Your objective:
Each line of the data that mentions the string "pour" needs to be identified and copied.

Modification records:
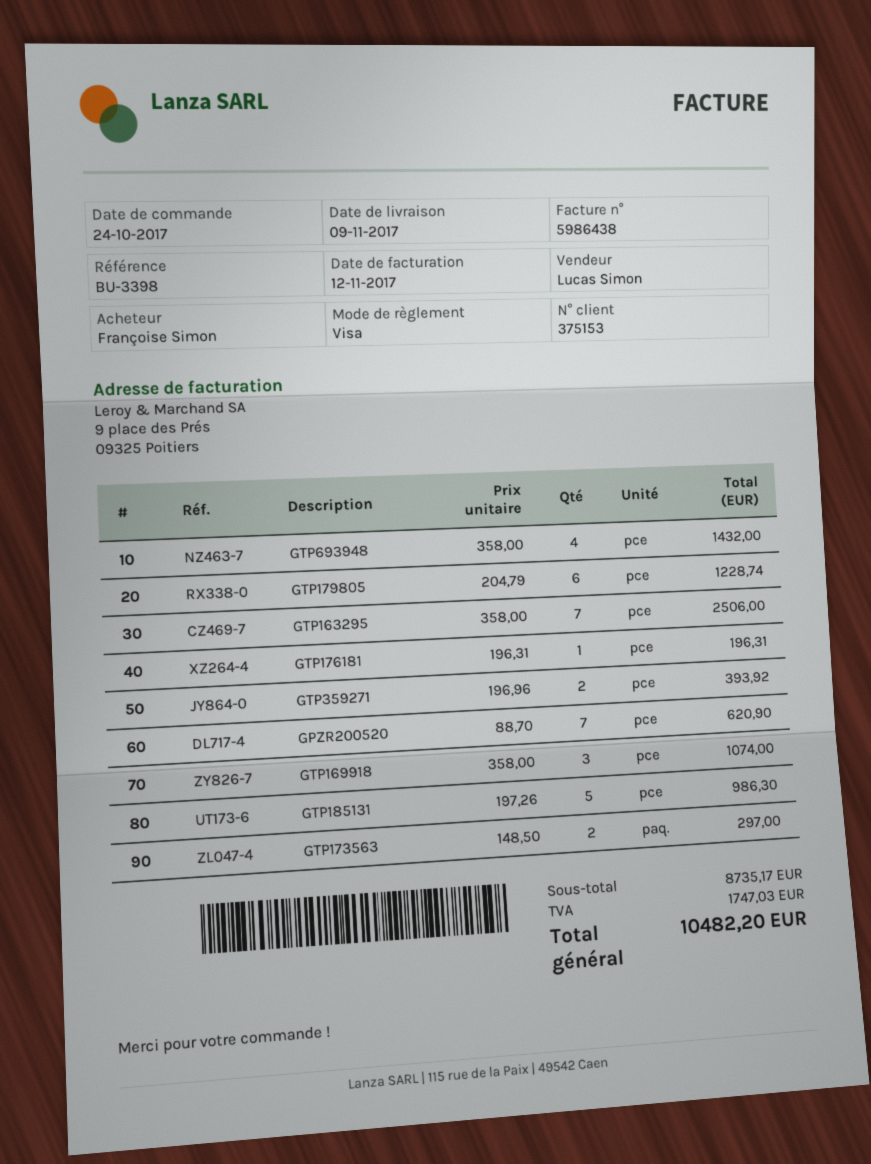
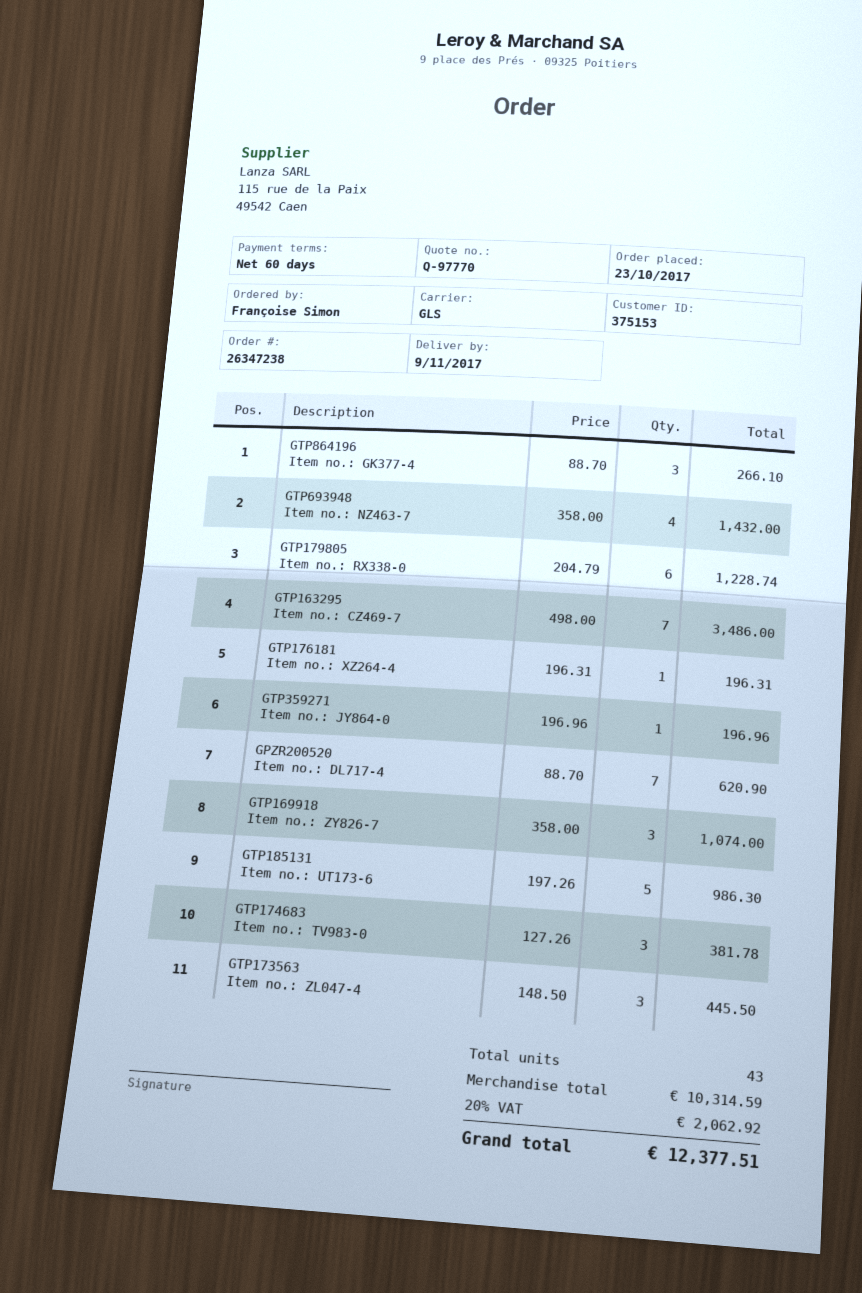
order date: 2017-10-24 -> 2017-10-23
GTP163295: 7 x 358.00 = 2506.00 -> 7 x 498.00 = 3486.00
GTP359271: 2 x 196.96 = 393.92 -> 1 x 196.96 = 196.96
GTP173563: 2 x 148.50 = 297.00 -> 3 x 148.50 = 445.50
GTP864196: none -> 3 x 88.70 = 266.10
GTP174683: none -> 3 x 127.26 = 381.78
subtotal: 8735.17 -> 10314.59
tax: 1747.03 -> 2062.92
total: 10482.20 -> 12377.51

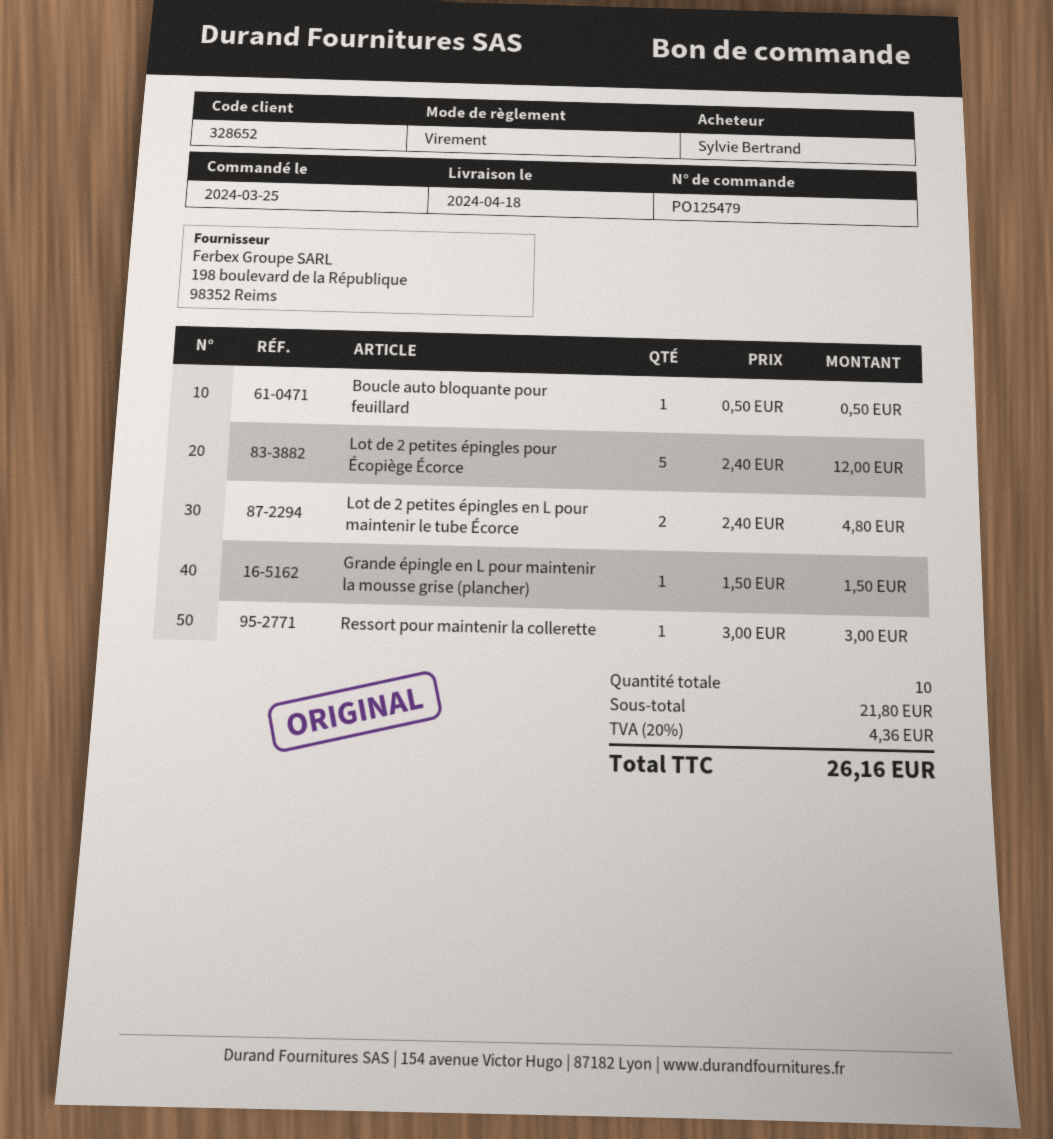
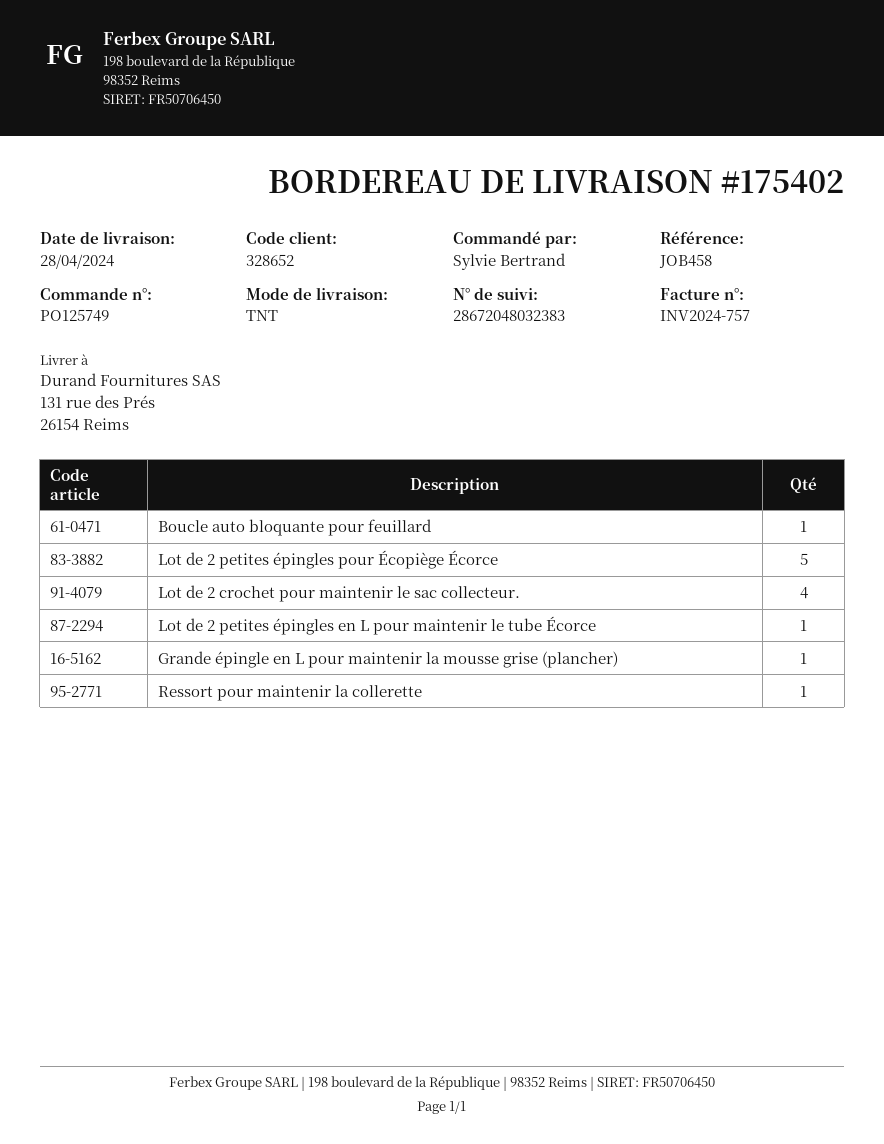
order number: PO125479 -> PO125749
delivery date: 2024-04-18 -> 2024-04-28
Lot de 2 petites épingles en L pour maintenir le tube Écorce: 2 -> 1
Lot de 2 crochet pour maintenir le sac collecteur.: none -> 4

Task response:
Lot de 2 petites épingles en L pour maintenir le tube Écorce: 2 -> 1
Lot de 2 crochet pour maintenir le sac collecteur.: none -> 4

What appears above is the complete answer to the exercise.